* [Web interface edit records]
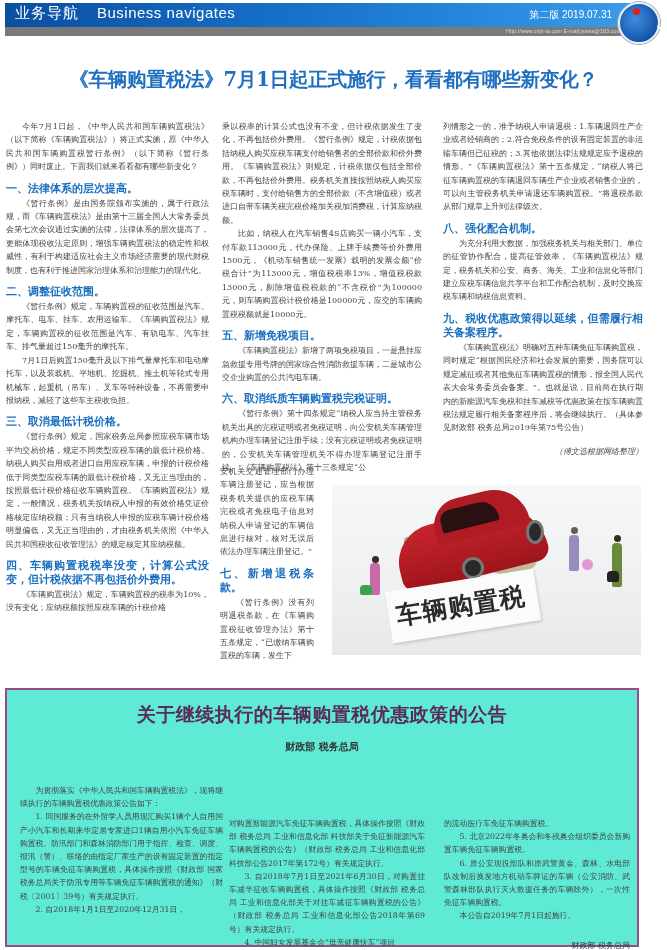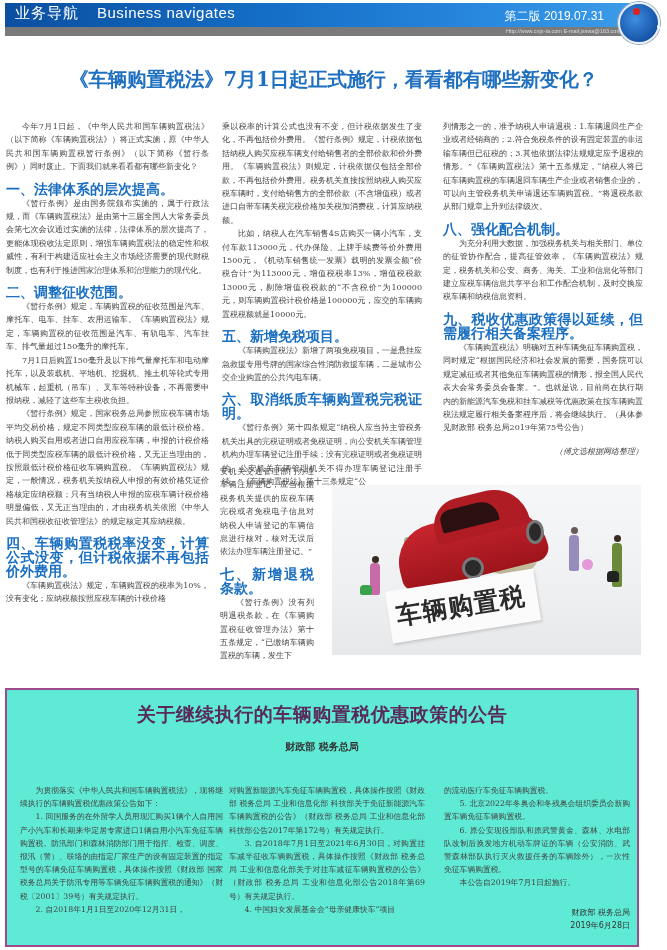--- a/index.html
+++ b/index.html
@@ -12,7 +12,7 @@
   .hdr-title { position: absolute; left: 10px; top: 1px; color: #fff; font-family: "Liberation Sans", "DejaVu Sans", sans-serif;
     font-size: 15px; letter-spacing: 1px; white-space: nowrap; }
   .hdr-title .en { margin-left: 18px; letter-spacing: 0.5px; }
-  .hdr-issue { position: absolute; right: 26px; top: 5px; color: #fff; font-family: "Liberation Sans", "DejaVu Sans", sans-serif; font-size: 12px; white-space: nowrap; }
+  .hdr-issue { position: absolute; right: 18px; top: 5px; color: #fff; font-family: "Liberation Sans", "DejaVu Sans", sans-serif; font-size: 10px; white-space: nowrap; }
   .hdr-gray { position: absolute; left: 5px; top: 27px; width: 620px; height: 9px; background: #7a7a7a; }
   .hdr-url { position: absolute; right: 4px; top: 0px; color: #ddd; font-family: "Liberation Sans", "DejaVu Sans", sans-serif; font-size: 5.5px; line-height: 9px; white-space: nowrap; }
   .logo { position: absolute; left: 618px; top: 2px; width: 42px; height: 42px; border-radius: 50%;

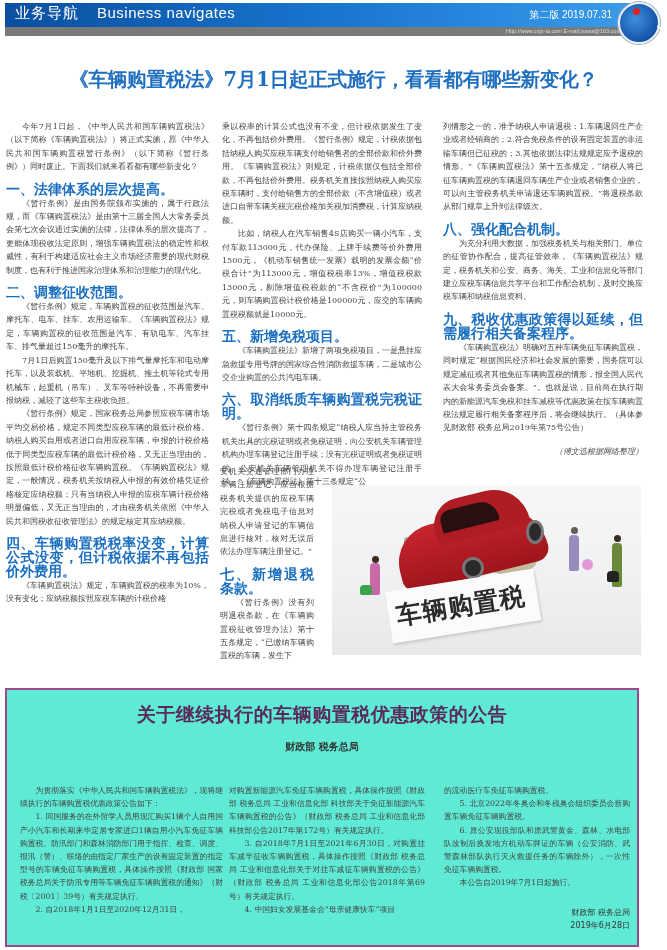--- a/index.html
+++ b/index.html
@@ -29,7 +29,7 @@
   .col { position: absolute; font-size: 8px; line-height: 13.4px; color: #444; text-align: justify; }
   .col p { text-indent: 2em; margin-bottom: 0; }
   .col p.noindent { text-indent: 0; }
-  .col h3 { color: #1a6fc0; font-family: "DejaVu Sans", "Liberation Sans", sans-serif; font-weight: bold; font-size: 14px; line-height: 14px; margin-top: 8px; margin-bottom: 1px; }
+  .col h3 { color: #1a6fc0; font-family: "DejaVu Sans", "Liberation Sans", sans-serif; font-weight: bold; font-size: 11px; line-height: 14px; margin-top: 8px; margin-bottom: 1px; }
   .col1 { left: 6px; top: 120px; width: 203px; }
   .col2 { left: 222px; top: 120px; width: 200px; }
   .col3 { left: 443px; top: 120px; width: 200px; }

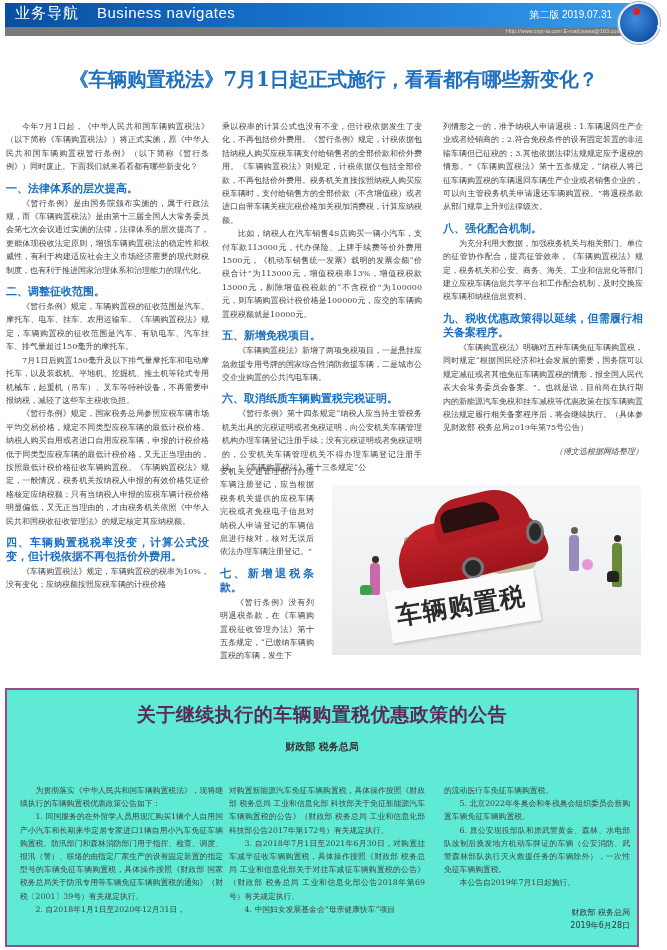--- a/index.html
+++ b/index.html
@@ -89,6 +89,7 @@
   <h3>二、调整征收范围。</h3>
   <p>《暂行条例》规定，车辆购置税的征收范围是汽车、摩托车、电车、挂车、农用运输车。《车辆购置税法》规定，车辆购置税的征收范围是汽车、有轨电车、汽车挂车、排气量超过150毫升的摩托车。</p>
   <p>7月1日后购置150毫升及以下排气量摩托车和电动摩托车，以及装载机、平地机、挖掘机、推土机等轮式专用机械车，起重机（吊车）、叉车等特种设备，不再需要申报纳税，减轻了这些车主税收负担。</p>
+  <h3>三、取消最低计税价格。</h3>
   <p>《暂行条例》规定，国家税务总局参照应税车辆市场平均交易价格，规定不同类型应税车辆的最低计税价格。纳税人购买自用或者进口自用应税车辆，申报的计税价格低于同类型应税车辆的最低计税价格，又无正当理由的，按照最低计税价格征收车辆购置税。《车辆购置税法》规定，一般情况，税务机关按纳税人申报的有效价格凭证价格核定应纳税额；只有当纳税人申报的应税车辆计税价格明显偏低，又无正当理由的，才由税务机关依照《中华人民共和国税收征收管理法》的规定核定其应纳税额。</p>
   <h3>四、车辆购置税税率没变，计算公式没变，但计税依据不再包括价外费用。</h3>
   <p>《车辆购置税法》规定，车辆购置税的税率为10%，没有变化；应纳税额按照应税车辆的计税价格</p>

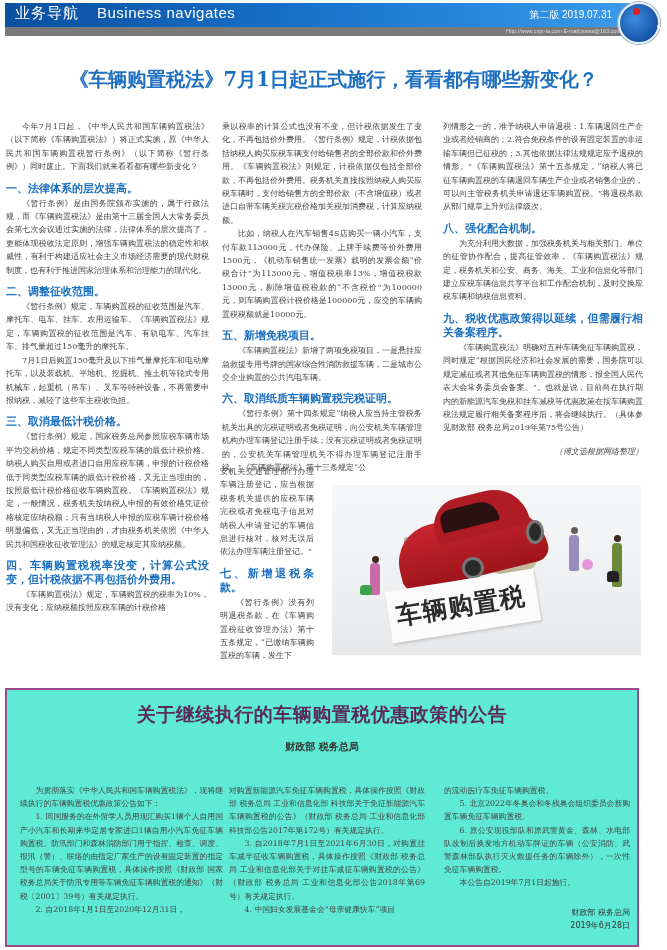--- a/index.html
+++ b/index.html
@@ -58,7 +58,7 @@
   .ann-no { position: absolute; left: 0; top: 68px; width: 100%; text-align: center; color: #555; font-size: 7.5px; font-style: italic; }
   .acol { position: absolute; top: 94px; font-size: 7.8px; line-height: 13.2px; color: #444; text-align: justify; }
   .acol p { text-indent: 2em; }
-  .acol p.noindent { text-indent: 0; }
+  .acol p.noindent { text-indent: 0; margin-top: 33px; }
   .acol1 { left: 13px; width: 203px; }
   .acol2 { left: 222px; width: 196px; }
   .acol3 { left: 437px; width: 186px; }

* [Task to complete]
Could you please repeat the entries above exactly, with every picture left out?

* [Expected answer]
--- a/index.html
+++ b/index.html
@@ -12,7 +12,7 @@
   .hdr-title { position: absolute; left: 10px; top: 1px; color: #fff; font-family: "Liberation Sans", "DejaVu Sans", sans-serif;
     font-size: 15px; letter-spacing: 1px; white-space: nowrap; }
   .hdr-title .en { margin-left: 18px; letter-spacing: 0.5px; }
-  .hdr-issue { position: absolute; right: 26px; top: 5px; color: #fff; font-family: "Liberation Sans", "DejaVu Sans", sans-serif; font-size: 12px; white-space: nowrap; }
+  .hdr-issue { position: absolute; right: 18px; top: 5px; color: #fff; font-family: "Liberation Sans", "DejaVu Sans", sans-serif; font-size: 10px; white-space: nowrap; }
   .hdr-gray { position: absolute; left: 5px; top: 27px; width: 620px; height: 9px; background: #7a7a7a; }
   .hdr-url { position: absolute; right: 4px; top: 0px; color: #ddd; font-family: "Liberation Sans", "DejaVu Sans", sans-serif; font-size: 5.5px; line-height: 9px; white-space: nowrap; }
   .logo { position: absolute; left: 618px; top: 2px; width: 42px; height: 42px; border-radius: 50%;

--- a/index.html
+++ b/index.html
@@ -29,7 +29,7 @@
   .col { position: absolute; font-size: 8px; line-height: 13.4px; color: #444; text-align: justify; }
   .col p { text-indent: 2em; margin-bottom: 0; }
   .col p.noindent { text-indent: 0; }
-  .col h3 { color: #1a6fc0; font-family: "DejaVu Sans", "Liberation Sans", sans-serif; font-weight: bold; font-size: 14px; line-height: 14px; margin-top: 8px; margin-bottom: 1px; }
+  .col h3 { color: #1a6fc0; font-family: "DejaVu Sans", "Liberation Sans", sans-serif; font-weight: bold; font-size: 11px; line-height: 14px; margin-top: 8px; margin-bottom: 1px; }
   .col1 { left: 6px; top: 120px; width: 203px; }
   .col2 { left: 222px; top: 120px; width: 200px; }
   .col3 { left: 443px; top: 120px; width: 200px; }

--- a/index.html
+++ b/index.html
@@ -89,6 +89,7 @@
   <h3>二、调整征收范围。</h3>
   <p>《暂行条例》规定，车辆购置税的征收范围是汽车、摩托车、电车、挂车、农用运输车。《车辆购置税法》规定，车辆购置税的征收范围是汽车、有轨电车、汽车挂车、排气量超过150毫升的摩托车。</p>
   <p>7月1日后购置150毫升及以下排气量摩托车和电动摩托车，以及装载机、平地机、挖掘机、推土机等轮式专用机械车，起重机（吊车）、叉车等特种设备，不再需要申报纳税，减轻了这些车主税收负担。</p>
+  <h3>三、取消最低计税价格。</h3>
   <p>《暂行条例》规定，国家税务总局参照应税车辆市场平均交易价格，规定不同类型应税车辆的最低计税价格。纳税人购买自用或者进口自用应税车辆，申报的计税价格低于同类型应税车辆的最低计税价格，又无正当理由的，按照最低计税价格征收车辆购置税。《车辆购置税法》规定，一般情况，税务机关按纳税人申报的有效价格凭证价格核定应纳税额；只有当纳税人申报的应税车辆计税价格明显偏低，又无正当理由的，才由税务机关依照《中华人民共和国税收征收管理法》的规定核定其应纳税额。</p>
   <h3>四、车辆购置税税率没变，计算公式没变，但计税依据不再包括价外费用。</h3>
   <p>《车辆购置税法》规定，车辆购置税的税率为10%，没有变化；应纳税额按照应税车辆的计税价格</p>

--- a/index.html
+++ b/index.html
@@ -58,7 +58,7 @@
   .ann-no { position: absolute; left: 0; top: 68px; width: 100%; text-align: center; color: #555; font-size: 7.5px; font-style: italic; }
   .acol { position: absolute; top: 94px; font-size: 7.8px; line-height: 13.2px; color: #444; text-align: justify; }
   .acol p { text-indent: 2em; }
-  .acol p.noindent { text-indent: 0; }
+  .acol p.noindent { text-indent: 0; margin-top: 33px; }
   .acol1 { left: 13px; width: 203px; }
   .acol2 { left: 222px; width: 196px; }
   .acol3 { left: 437px; width: 186px; }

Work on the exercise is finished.